Жигунов замер, глаза расширились, но удивление продержалось всего мгновение: крик медсестры, пронёсшийся сквозь двери, отвлёк внимание.
– Сюда! Срочно! Остановка! – послышался крик Зиночки.
Оба врача бросились в палату спасать раненого. Но сердце Геннадия слабо поддавалось любым усилиям. Срочно вызванный Пал Палыч вводил стимуляторы, Жигунов массировал грудную клетку, Комарова его сменяла. Они делали всё, что знали, работая как машина и выжимая максимум из каждого мгновения.
Минуты тянулись, пульс оставался почти незаметным, дыхание рваным, слабым, всё тело будто сопротивлялось, и вдруг стало ясно: сердце не выдержало.
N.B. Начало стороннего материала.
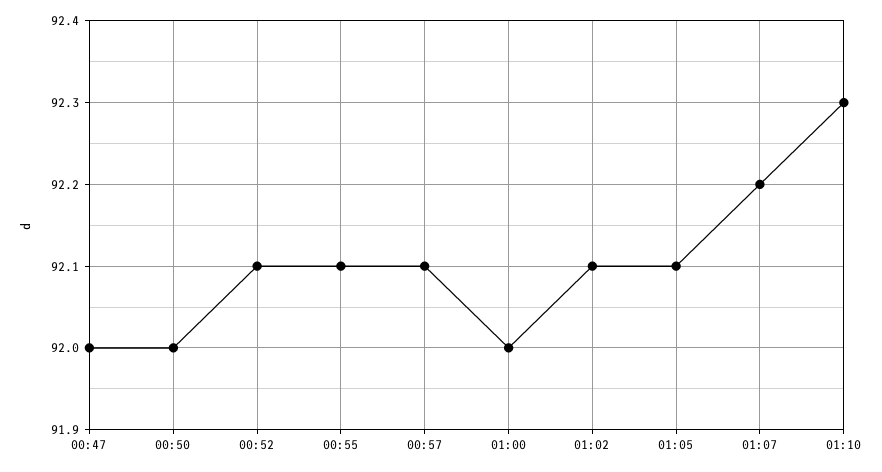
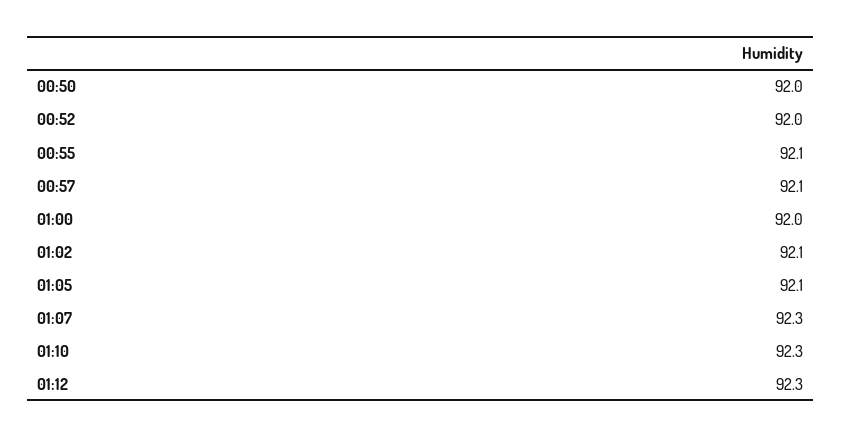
00:47: 92 -> none
00:52: 92.1 -> 92
01:07: 92.2 -> 92.3
01:12: none -> 92.3

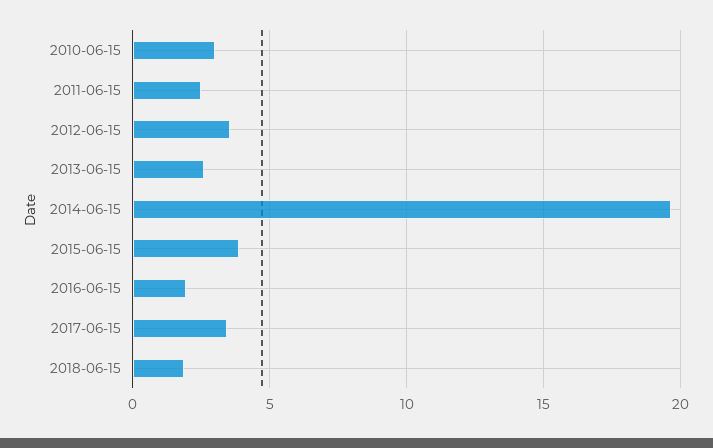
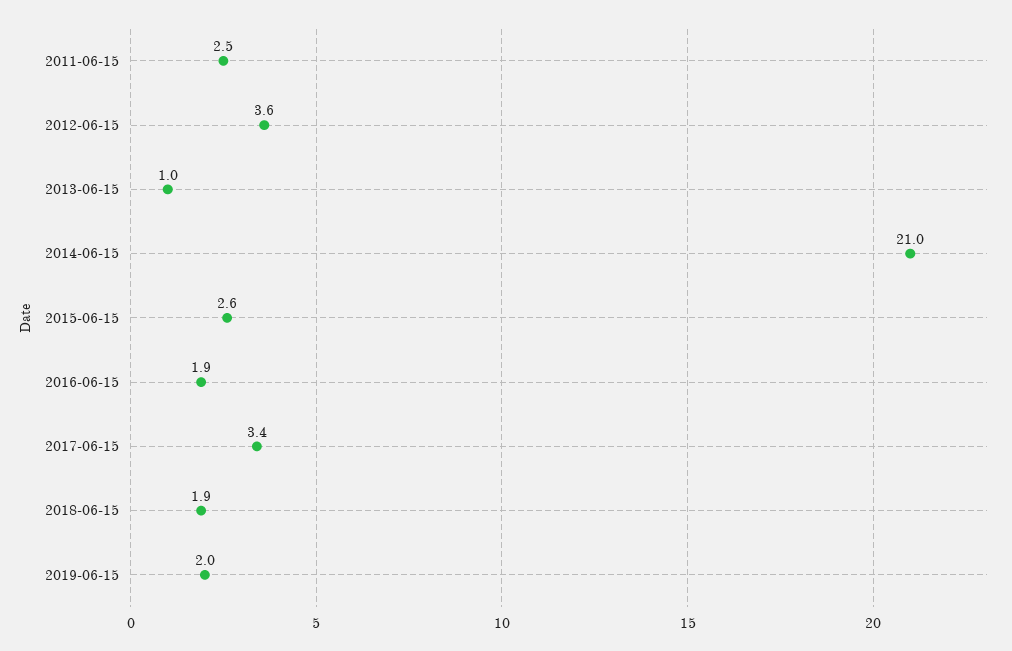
2010-06-15: 3 -> none
2013-06-15: 2.5 -> 1
2014-06-15: 19.5 -> 21
2015-06-15: 4 -> 2.6
2019-06-15: none -> 2

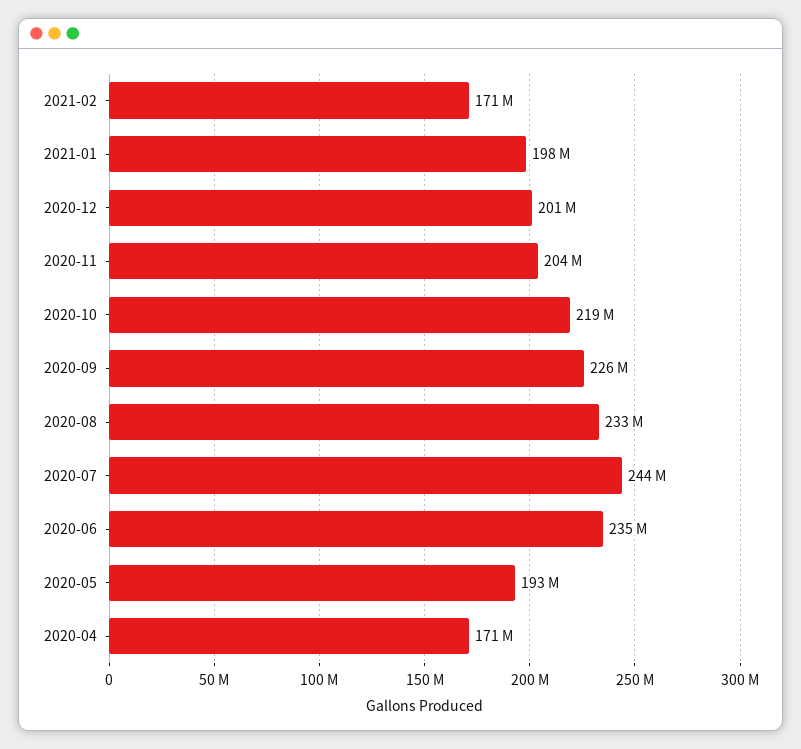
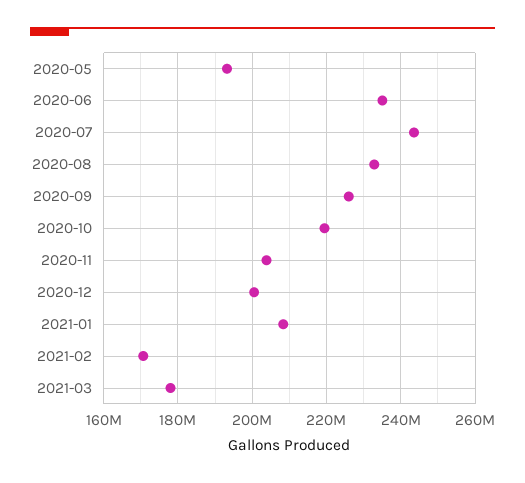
2021-01: 198000000 -> 208000000
2020-04: 171000000 -> none
2021-03: none -> 178000000

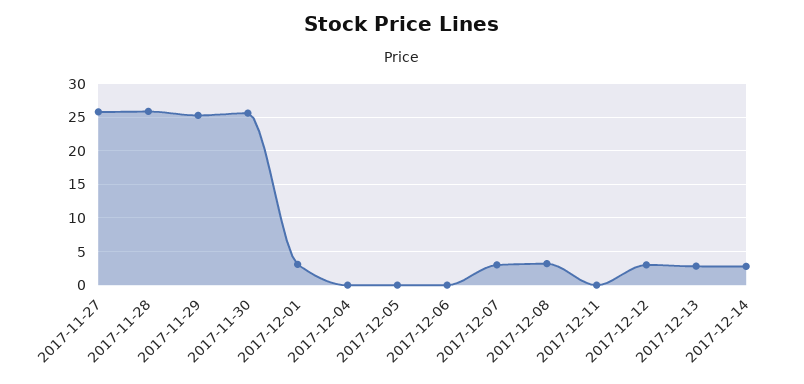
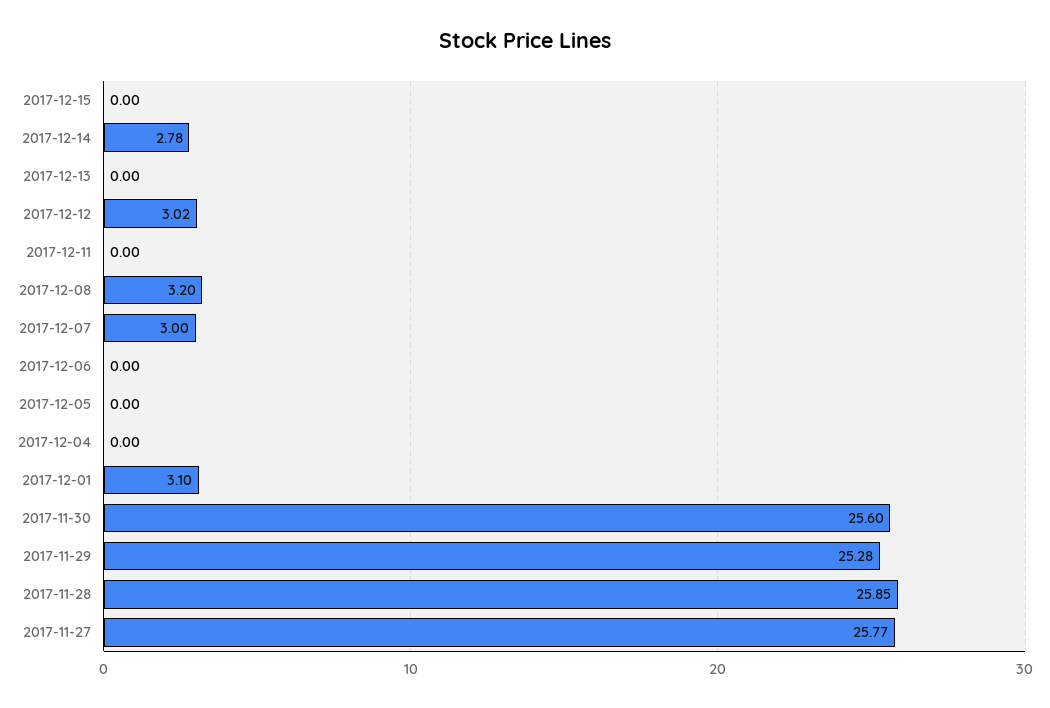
2017-12-13: 3 -> 0
2017-12-15: none -> 0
Комарова замерла, удерживая ладонь мужа, взгляд остался прикованным к его белому лицу, а внутри всё сжалось, как будто пространство сузилось до одного мгновения, в котором уже ничего нельзя было исправить.
Пару минут спустя Ольга Николаевна выбежала на улицу, закрыв лицо руками, пальцы дрожали, и сквозь них, горячие и тяжёлые, капали слёзы. Жигунов остался в палате, понимая, что не стоит сейчас бежать за Комаровой и пытаться ее утешить.